The following flowgates were eliminated after considering the topology reinforcements required by the cycle.

(No impacts were found for this analysis)

Winter Peak Analysis

PJM will start performing Winter Peak analysis in Transition Cycle 2.

Winter Potential Congestion due to Local Energy Deliverability

PJM will start performing Winter Peak analysis in Transition Cycle 2.

Light Load Analysis

Light Load Analysis is Not Required.

Light Load Potential Congestion due to Local Energy Deliverability

Light Load Analysis is Not Required.

Short Circuit Analysis

The Phase III Short circuit analysis was conducted for the following two study scenarios

  • Scenario 1 - TC1 Projects Impact;
  • Scenario 2 - TC1 Topology-Changing Upgrade Impacts;

The starting TC1 Phase III short circuit case is an updated Phase II case that accounted for the DPII outcomes (project changes & withdrawals) and other pre-TC1 changes. The starting Phase III case was utilized for the Scenario 1 studies to determine the impact of TC1 projects without modeling any topology-changing upgrades required for TC1. To conduct the Scenario 2 studies, the required topology-changing upgrades from the latest Load Flow & Stability studies were incorporated into the Scenario 1 case and utilized for the Scenario 2 studies to determine the impact of the topology-changing upgrades on the short circuit results from Scenario 1

Based on PJM Short Circuit Analysis, this project did not contribute >1% fault duty to previously identified overduty breakers, nor did it cause any new overduty breakers.

Stability Analysis

Analysis Complete - No Issues

Executive Summary

 

New Service Requests (projects) in PJM Transition Cycle 1, Cluster 56 are listed in Table 1 below . This report will cover the dynamic analysis of Cluster 56 projects.

 

This analysis is effectively a screening study to determine whether the addition of the cluster 56 projects will meet the dynamics requirements of the NERC, AEP and PJM reliability standards.

 

The load flow scenario for the analysis was based on the RTEP 2027 summer peak load case, modified to include applicable projects. Cluster 56 projects have been dispatched online at maximum power output, with 1.0 voltage at the terminal bus.

 

Cluster 56 projects were tested for compliance with NERC, PJM, Transmission Owner and other applicable criteria. Steady-state condition and 34 contingencies were studied, each with a 20 second simulation time period. Studied faults included:

       a)       Steady-state operation (20 second run),

       b)       Three-phase faults with normal clearing time; (and with unsuccessful high-speed reclosing),

       c)       Single-phase bus faults with normal clearing time,

       d)       Single-phase faults with stuck breaker,

       e)       Three-phase faults with loss of multiple-circuit tower line; (and with unsuccessful high-speed reclosing).

       

There are no delayed (Zone 2) clearing faults due to dual primary relays being employed in the AEP 345 kV transmission system.

 

For all simulations, the queue project under study along with the rest of the PJM system were required to maintain synchronism and with all states returning to an acceptable new condition following the disturbance.

 

For all of the fault contingencies tested on the 2027 peak load case:

       a)       Cluster 56 projects were able to ride through the faults (except for faults where protective action trips a generator(s)),

       b)       The system with Cluster 56 projects included is transiently stable and post-contingency oscillations were positively damped with a damping margin of at least 3% for interarea modes and local modes.

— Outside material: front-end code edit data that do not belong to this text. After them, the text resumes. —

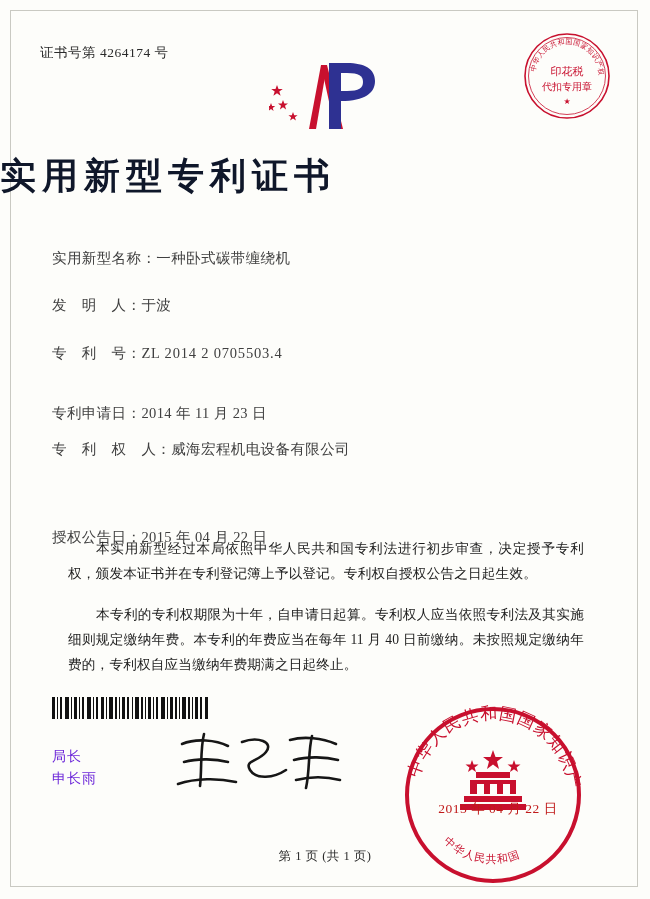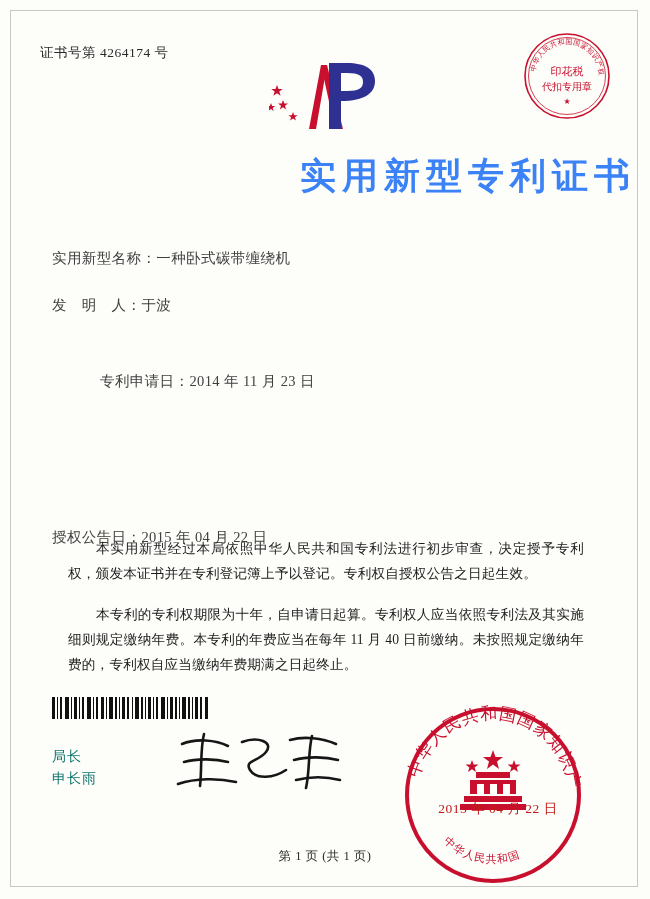--- a/index.html
+++ b/index.html
@@ -60,25 +60,25 @@
     width: 112px;
     height: 82px;
   }
 
   
   #title {
     position: absolute;
     left: 0;
     top: 152px;
     width: 636px;
-    text-align: right;
+    text-align: left;
     font-size: 36px;
     font-weight: bold;
     letter-spacing: 6px;
-    color: #3b82f6;
+    color: #0f172a;
     font-family: "Liberation Serif", "DejaVu Serif", serif;
   }
 
   
   .field {
     position: absolute;
     left: 52px;
     font-size: 14.5px;
     color: #404040;
     white-space: nowrap;
@@ -91,21 +91,21 @@
     display: inline-block;
   }
   .mono {
     font-family: "Liberation Serif", "DejaVu Serif", serif;
     letter-spacing: 0.8px;
   }
 
   #f-name   { top: 249px; }
   #f-inv    { top: 296px; }
   #f-patno  { top: 344px; }
-  #f-appdat { top: 372px; margin-left: 48px; }
+  #f-appdat { top: 404px; }
   #f-owner  { top: 440px; }
   #f-grant  { top: 487px; margin-top: 41px; }
 
   
   #body-text {
     position: absolute;
     left: 52px;
     top: 520px;
     width: 548px;
     font-size: 13.6px;
@@ -135,21 +135,21 @@
     display: block;
   }
 
   
   #sig-label {
     position: absolute;
     left: 52px;
     top: 746px;
     font-size: 14px;
     line-height: 22px;
-    color: #0f766e;
+    color: #6d28d9;
     letter-spacing: 1px;
   }
   #sig-hand {
     position: absolute;
     left: 170px;
     top: 726px;
     width: 180px;
     height: 70px;
   }
 
@@ -228,22 +228,28 @@
   </div>
 
   <div id="title">实用新型专利证书</div>
 
   <div class="field" id="f-name">
     <span class="lab">实用新型名称：</span><span class="val">一种卧式碳带缠绕机</span>
   </div>
   <div class="field" id="f-inv">
     <span class="lab">发　明　人：</span><span class="val">于波</span>
   </div>
+  <div class="field" id="f-patno">
+    <span class="lab">专　利　号：</span><span class="val mono">ZL 2014 2 0705503.4</span>
+  </div>
   <div class="field" id="f-appdat">
     <span class="lab">专利申请日：</span><span class="val">2014 年 11 月 23 日</span>
+  </div>
+  <div class="field" id="f-owner">
+    <span class="lab">专　利　权　人：</span><span class="val">威海宏程机电设备有限公司</span>
   </div>
   <div class="field" id="f-grant">
     <span class="lab">授权公告日：</span><span class="val">2015 年 04 月 22 日</span>
   </div>
 
   <div id="body-text">
     <p>本实用新型经过本局依照中华人民共和国专利法进行初步审查，决定授予专利权，颁发本证书并在专利登记簿上予以登记。专利权自授权公告之日起生效。</p>
     <p>本专利的专利权期限为十年，自申请日起算。专利权人应当依照专利法及其实施细则规定缴纳年费。本专利的年费应当在每年 11 月 40 日前缴纳。未按照规定缴纳年费的，专利权自应当缴纳年费期满之日起终止。</p>
   </div>
 

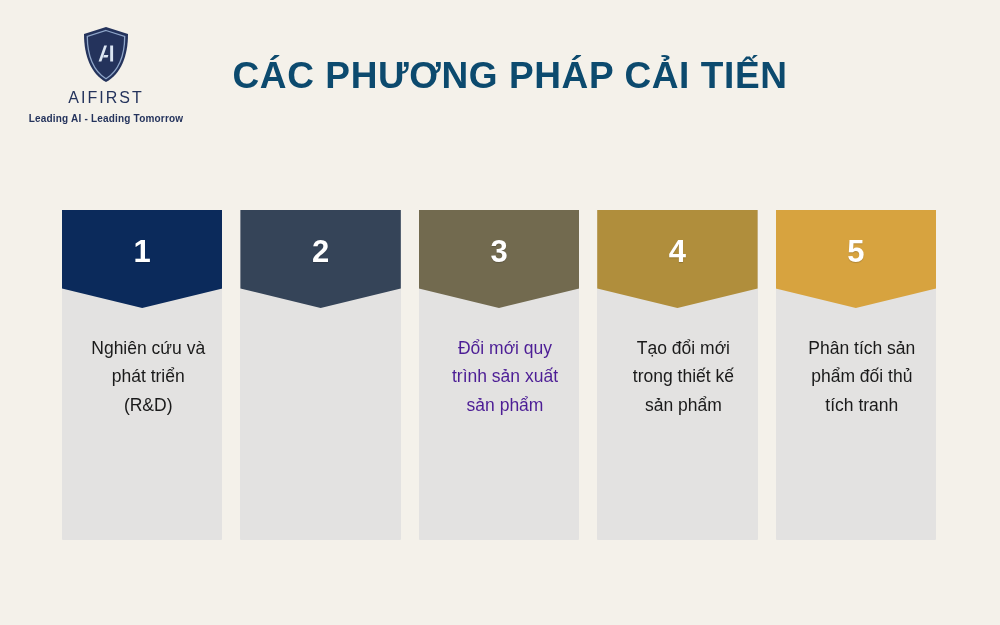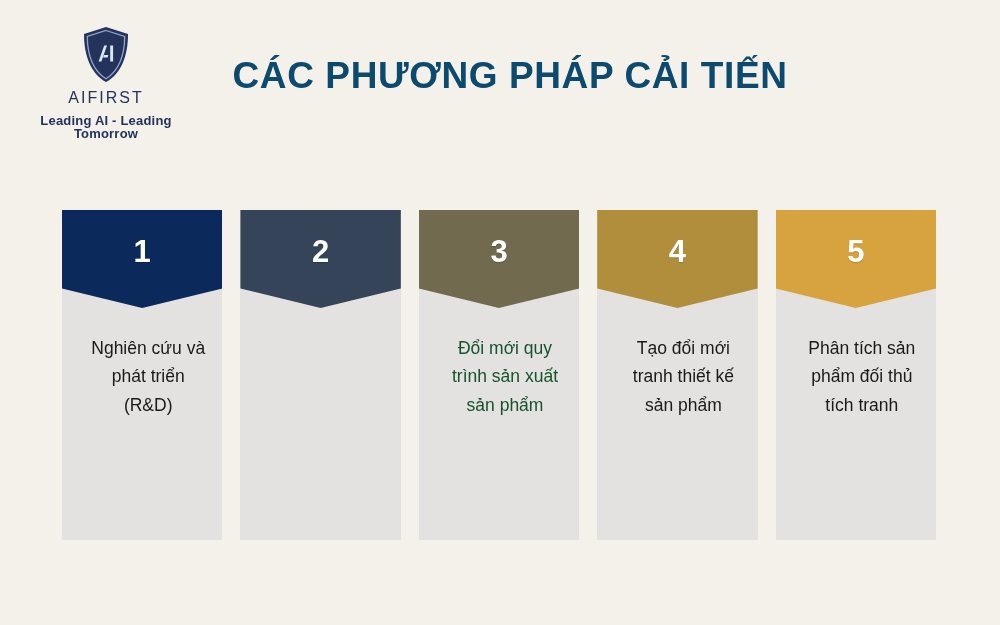--- a/index.html
+++ b/index.html
@@ -18,21 +18,21 @@
     margin-top:6px;
     font-size:16px;
     letter-spacing:2.0px;
     font-weight:400;
     color:#24335c;
     font-family:"Liberation Sans", sans-serif;
     line-height:1;
   }
   .logo-tag {
     margin-top:8px;
-    font-size:13px;
+    font-size:10px;
     font-weight:bold;
     letter-spacing:0.2px;
     color:#24335c;
     line-height:1;
   }
 
   
   .title {
     position:absolute; left:200px; top:52px; width:620px;
     text-align:center;
@@ -120,28 +120,28 @@
     <div class="card" style="background: rgb(227, 226, 225);">
       <div class="card-head" style="background: rgb(53, 68, 88);">
         <span class="card-num">2</span>
       </div>
     </div>
 
     <div class="card" style="background: rgb(227, 226, 225);">
       <div class="card-head" style="background: rgb(114, 106, 79);">
         <span class="card-num">3</span>
       </div>
-      <div class="card-body" style="color: #14532d;">Đổi mới quy trình sản xuất sản phẩm</div>
+      <div class="card-body" style="color: #4c1d95;">Đổi mới quy trình sản xuất sản phẩm</div>
     </div>
 
     <div class="card" style="background: rgb(227, 226, 225);">
       <div class="card-head" style="background: rgb(176, 142, 60);">
         <span class="card-num">4</span>
       </div>
-      <div class="card-body" style="color: rgb(26, 26, 26);">Tạo đổi mới tranh thiết kế sản phẩm</div>
+      <div class="card-body" style="color: rgb(26, 26, 26);">Tạo đổi mới trong thiết kế sản phẩm</div>
     </div>
 
     <div class="card" style="background: rgb(227, 226, 225);">
       <div class="card-head" style="background: rgb(215, 163, 63);">
         <span class="card-num">5</span>
       </div>
       <div class="card-body" style="color: rgb(26, 26, 26);">Phân tích sản phẩm đối thủ tích tranh</div>
     </div>
 
   </div>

       c)       Following fault clearing, all bus voltages recovered to a minimum of 0.7 per unit after 2.5 seconds (except where protective action isolates that bus).

       d)       No transmission element tripped, other than those either directly connected or designed to trip as a consequence of that fault.

 

AG1-410 and AG1-411 meet the 0.95 leading and lagging PF requirement.

 

The IPCMD and IQCMD states in the REGCA model of AG1-410 GEN, and AG1-411 GEN showed erratic behavior for some contingencies in which these generators have been disconnected as part of the contingency event. Since the machine is disconnected and no active or reactive power is injected into the system, this behavior is likely fictitious and a limitation of the software. This does not cause instability in the system.

 

The AG1-411 generator terminal voltage settles beyond the acceptable voltage limits after fault clearance during 17 contingencies (P1.02, P1.03, P1.04, P1.08, P1.10, P4.07, P4.08, P4.09, P4.12, P4.13, P4.14, P4.15, P4.16, P4.17, P4.18, P4.19, and P4.20). This violation has been mitigated by adjusting the following parameters in the plant controller (REPCA1) for both AG1-410 and AG1-411: Kc (the reactive current compensation gain) to 0.1 (originally set to 0.0) and VC Flag (droop flag) to 0 (originally set to 1). These changes have been confirmed by the developer and updated in the latest data package received.

 

Fictitious frequency response at AG1-410 generator bus tripped the queue project due to the action of instantaneous over-frequency relay for several contingencies. Therefore, the relay pickup time for frequency relay instance 96542509 was set to 20 seconds to avoid fictitious frequency tripping of the unit.

 

Voltage tripping was observed at the terminals of the AG1-410 generating unit after fault clearing during contingency P1.03. This issue was mitigated by adjusting Ki (Reactive power PI control integral gain) to 1.0 (originally set to 3.0) for AG1-410 in the plant controller REPCA1. The change was confirmed through correspondence with the developer.

 

No mitigations were found to be required.

 

 

Table 1: TC1 Cluster 56 Projects

Cluster

Project

Fuel Type

Transmission Owner

MFO

MWE

MWC

Point of Interconnection

56

AG1-410

Solar

AEP

300

300

180

Maddox Creek-RP Mone 345 kV

AG1-411

Storage

AEP

100

100

100

Maddox Creek-RP Mone 345 kV

 

 

Reactive Power Analysis

The reactive power capability of AG1-410 meets the 0.95 leading and lagging PF requirement at the high side of the main transformer.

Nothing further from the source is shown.